A atualização dos números relativos à licenciatura em Química no Brasil é apresentada no Quadro 1, constituído por dados da Sinopse Estatística da Educação Superior, do Instituto de Estudos e Pesquisas Educacionais Anísio Teixeira (Inep). A análise desses dados pode dimensionar a formação inicial de professores de Química no Brasil, tanto por oferta pública como privada, e ainda contribuir na estimativa da demanda de professores de Química na educação básica.

Fonte: Elaborado pelos autores com base nos dados das Sinopses Estatísticas da Educação Superior (INEP, 2017, 2018, 2019)

Quadro 1 Números relativos à formação docente em Química no Brasil no triênio 2016 - 2018 

Em 2018, 193 IES ofertaram 333 cursos de formação docente em Química. Com exceção da procura pela licenciatura em Química, que diminuiu no triênio considerado, como indicado pela baixa concorrência (1,28), as demais variáveis apresentaram leve aumento, com destaque para as vagas ofertadas, ingressos, matrículas e concluintes. Chama a atenção também o crescimento das vagas ociosas, o que aponta para a baixa procura pelo curso, fato comprovado pela quantidade de candidatos, que cai a cada ano.

Os 12.192 licenciados em Química no período 2016 - 2018 representam uma quantidade aquém da estimativa de 26.848 professores exclusivos de Química para atender a demanda do ensino médio regular em 2013, em uma jornada de trabalho de 40 horas semanais (INEP, 2015). Ou seja, cinco anos depois, o País não conseguiu formar nem metade dos docentes que precisava em 2013, revelando a persistência da carência deste tipo de profissional.

Feitas essas considerações sobre o cenário de formação de professores de Química no Brasil, a próxima seção apresenta o caso das licenciaturas em Ciências e em Química na UECE, tomando como referência o ano de 1976 e seguindo até 2018.

O caso das licenciaturas curta em Ciências e plena em Química da UECE: procedimentos metodológicos

Para este estudo, a UECE foi tratada como um caso único da formação de professores de Ciências/Química, e os seus seis campi (Itaperi, Feclesc, Facedi, Cecitec, Fafidam e Faec) como unidades integradas de análise.
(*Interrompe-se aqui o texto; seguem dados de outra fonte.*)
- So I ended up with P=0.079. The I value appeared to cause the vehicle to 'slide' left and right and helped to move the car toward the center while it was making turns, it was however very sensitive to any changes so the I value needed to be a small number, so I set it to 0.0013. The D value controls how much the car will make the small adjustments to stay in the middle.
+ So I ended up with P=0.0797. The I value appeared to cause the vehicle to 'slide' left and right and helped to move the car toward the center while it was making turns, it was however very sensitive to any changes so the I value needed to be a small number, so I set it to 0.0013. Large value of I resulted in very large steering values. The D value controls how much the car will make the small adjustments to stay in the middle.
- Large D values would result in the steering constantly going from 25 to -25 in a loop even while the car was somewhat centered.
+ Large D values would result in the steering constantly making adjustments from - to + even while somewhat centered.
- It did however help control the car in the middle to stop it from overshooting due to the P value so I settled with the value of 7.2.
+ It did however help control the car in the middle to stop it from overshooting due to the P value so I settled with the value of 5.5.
A escolha do caso único se deu pela possibilidade de estudo longitudinal (YIN, 2015) da formação docente em Ciências/Química, desde os primórdios até o ano de 2018. De posse do caso escolhido, optou-se por uma abordagem de pesquisa quantitativa, norteadora da coleta de dados quantitativos (YIN, 2015) sobre a situação acadêmica e outras variáveis atinentes ao perfil dos sujeitos, sendo estas os insumos principais das implicações almejadas. A trajetória estudantil foi analisada com utilização da base de dados produzida pelo DI da UECE, elaborada a partir de oito variáveis não métricas, organizadas em planilha do software Microsoft Office Excel®, considerando: 1) curso; 2) habilitação; 3) ano de ingresso; 4) situação do aluno; 6) semestre em que se graduou; 7) sexo; 8) unidade ofertante.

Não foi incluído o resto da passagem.